**INFORMATION SUPPLIED**

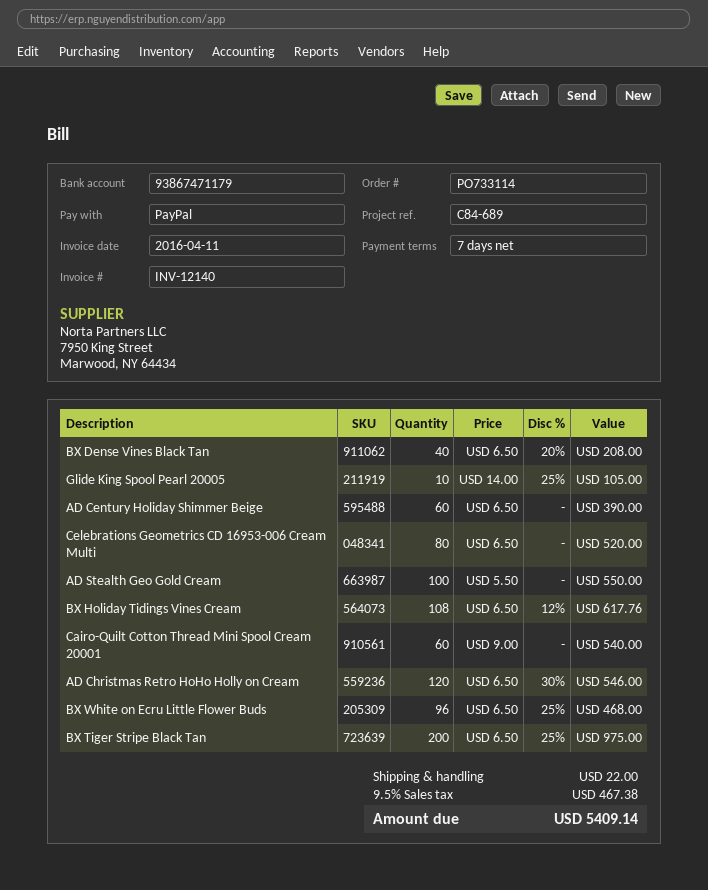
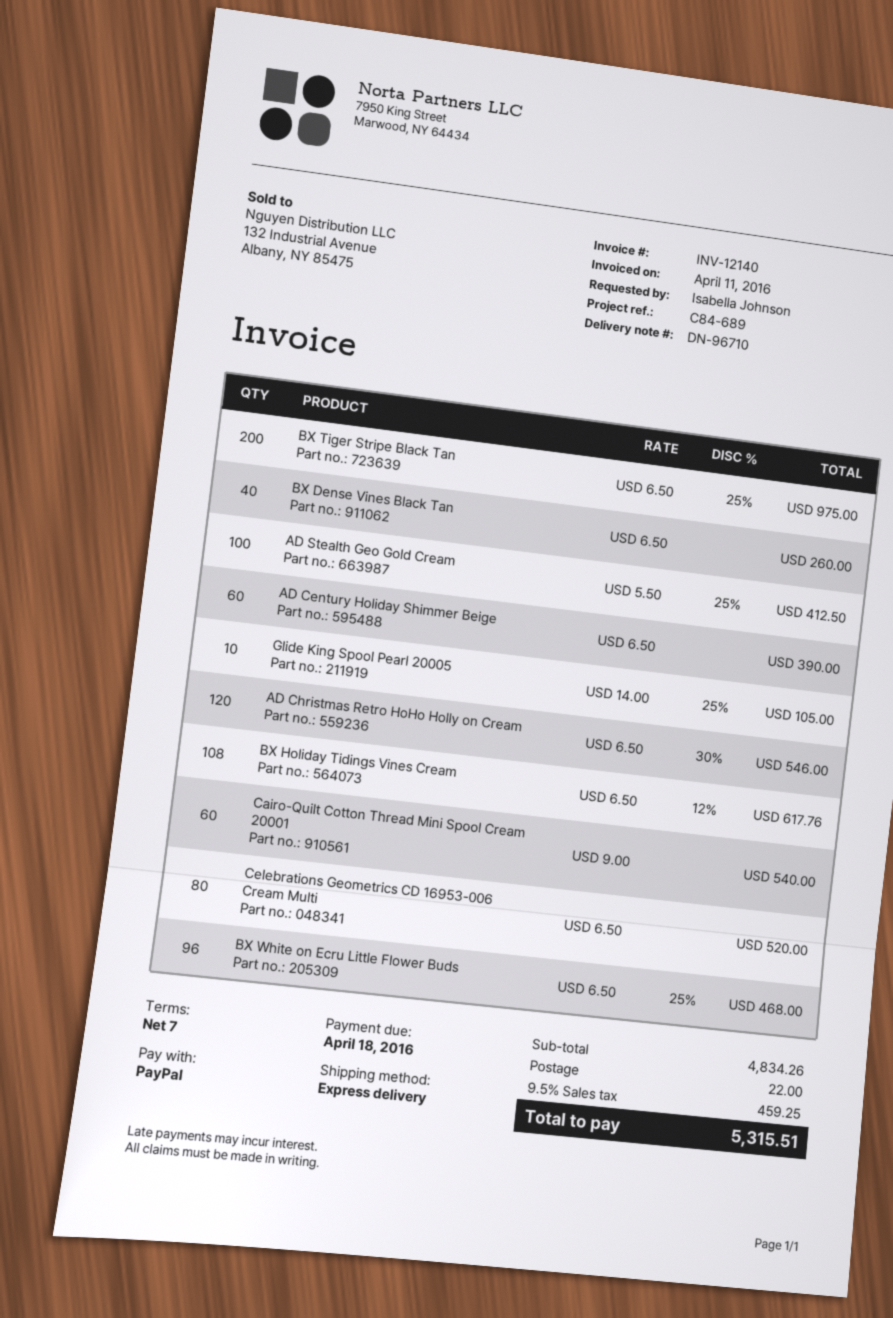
BX Dense Vines Black Tan: 40 x 6.50 - 20% = 208.00 -> 40 x 6.50 = 260.00
AD Stealth Geo Gold Cream: 100 x 5.50 = 550.00 -> 100 x 5.50 - 25% = 412.50
tax: 9.5% = 467.38 -> 9.5% = 459.25
total: 5409.14 -> 5315.51

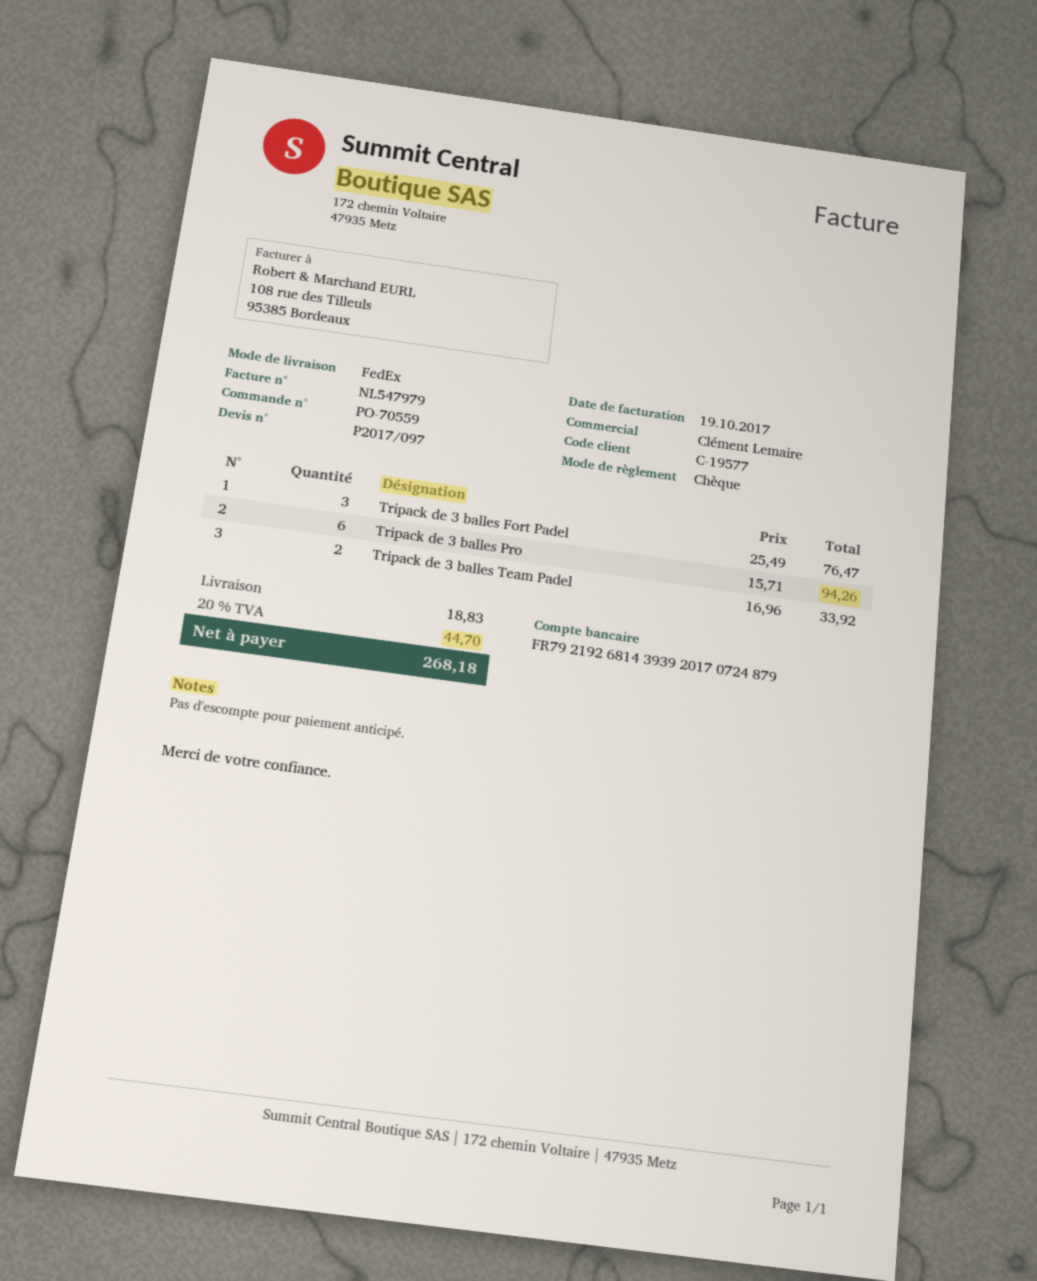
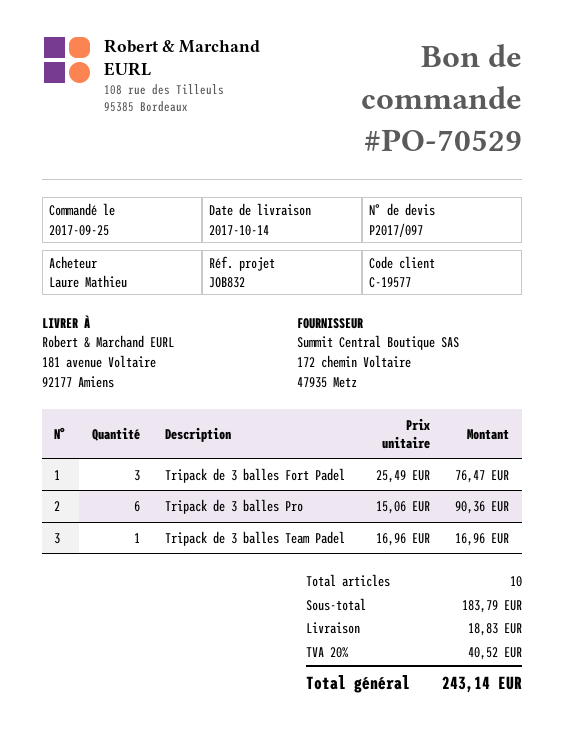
order number: PO-70559 -> PO-70529
Tripack de 3 balles Pro: 6 x 15.71 = 94.26 -> 6 x 15.06 = 90.36
Tripack de 3 balles Team Padel: 2 x 16.96 = 33.92 -> 1 x 16.96 = 16.96
tax: 20% = 44.70 -> 20% = 40.52
total: 268.18 -> 243.14

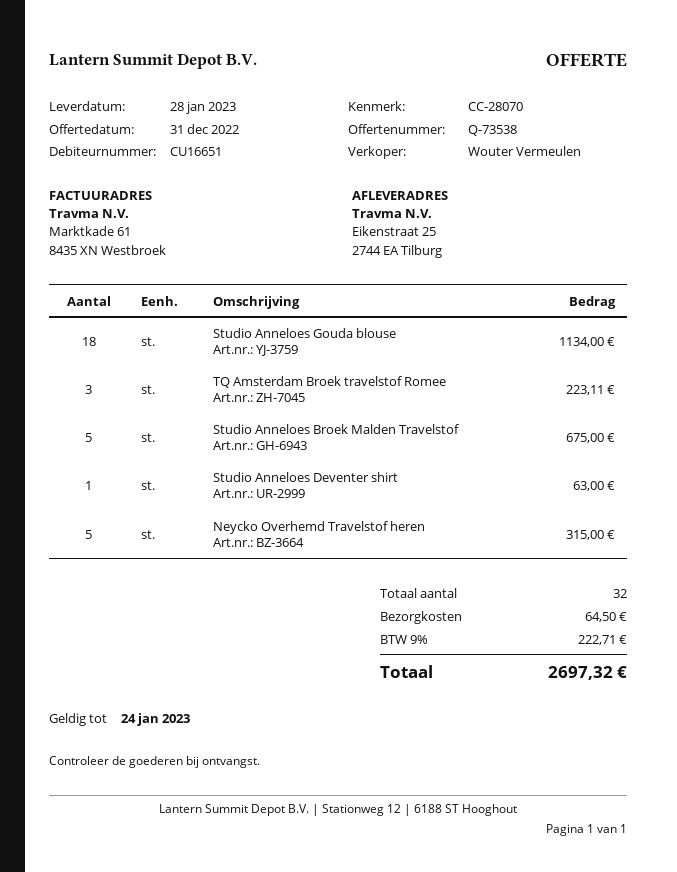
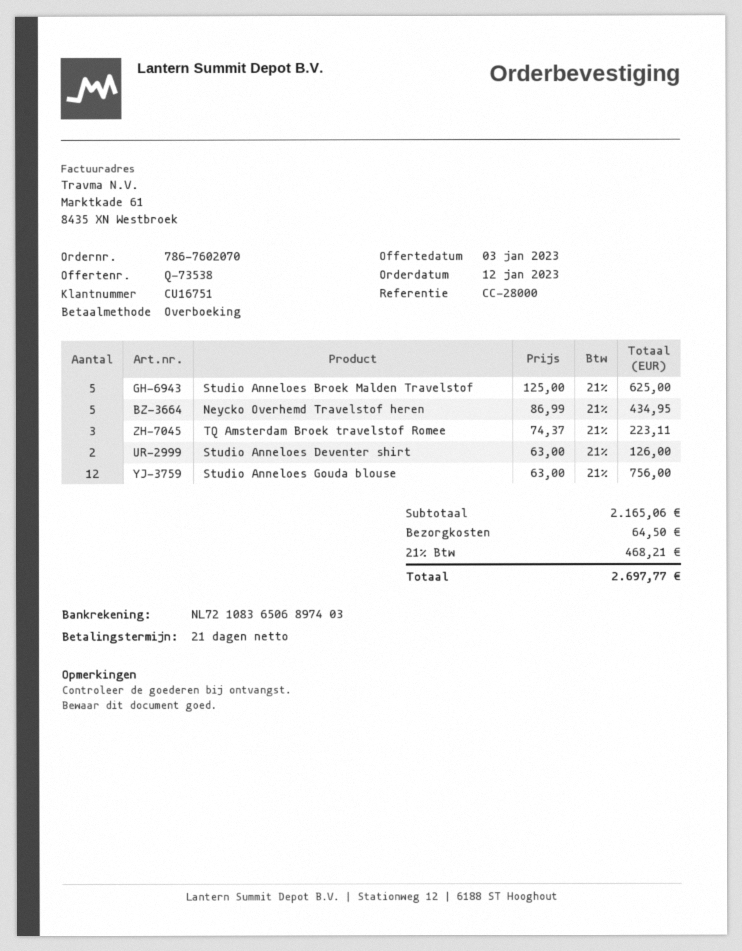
quote date: 2022-12-31 -> 2023-01-03
customer number: CU16651 -> CU16751
reference: CC-28070 -> CC-28000
Studio Anneloes Gouda blouse: 18 for 1134.00 -> 12 for 756.00
Studio Anneloes Broek Malden Travelstof: 5 for 675.00 -> 5 for 625.00
Studio Anneloes Deventer shirt: 1 for 63.00 -> 2 for 126.00
Neycko Overhemd Travelstof heren: 5 for 315.00 -> 5 for 434.95
tax: 9% = 222.71 -> 21% = 468.21
total: 2697.32 -> 2697.77

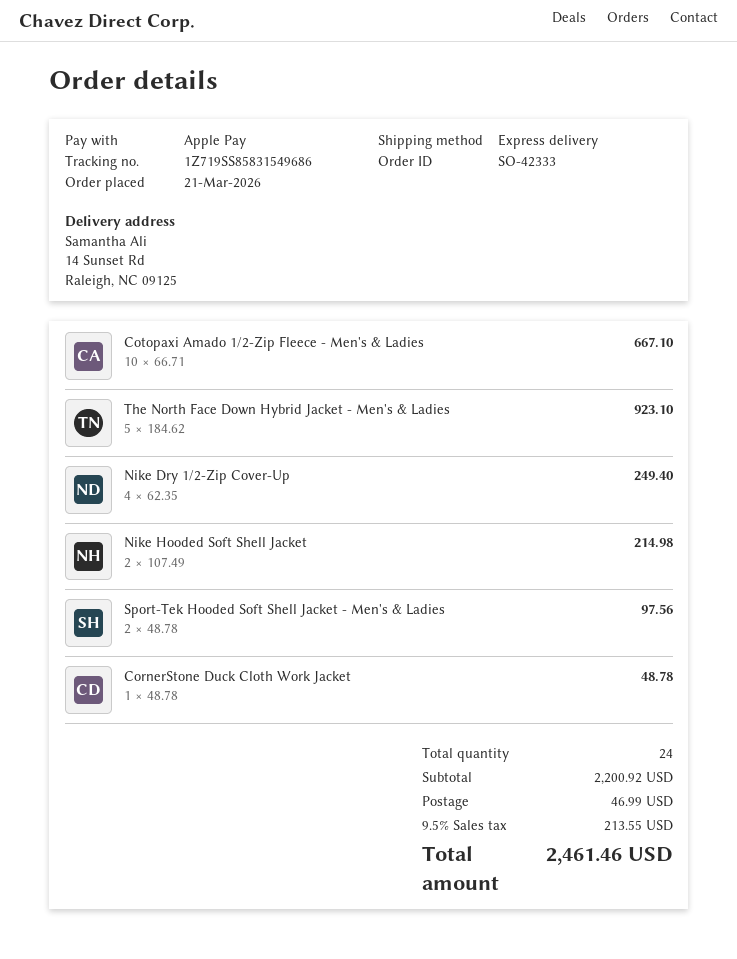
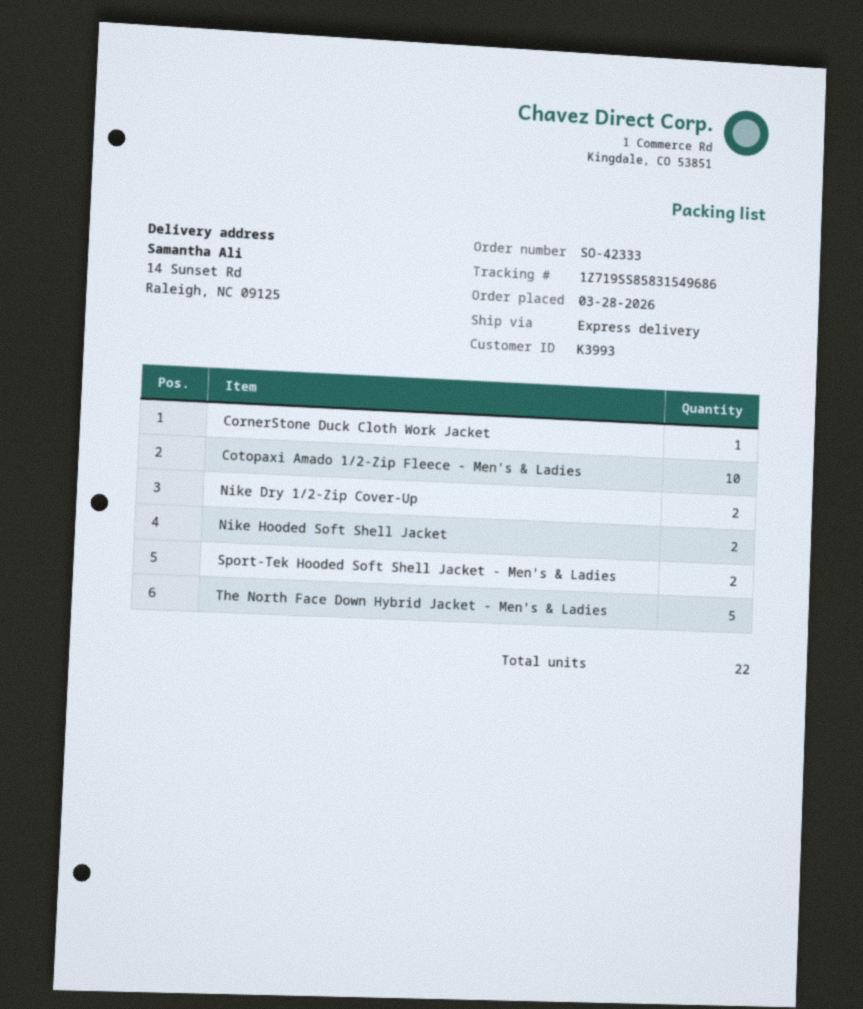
order date: 2026-03-21 -> 2026-03-28
Nike Dry 1/2-Zip Cover-Up: 4 -> 2
total quantity: 24 -> 22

**WORK INSTRUCTION**
The word "total" may appear in several lines of the data; count those lines and give only the number.

**WORKED SOLUTION**
4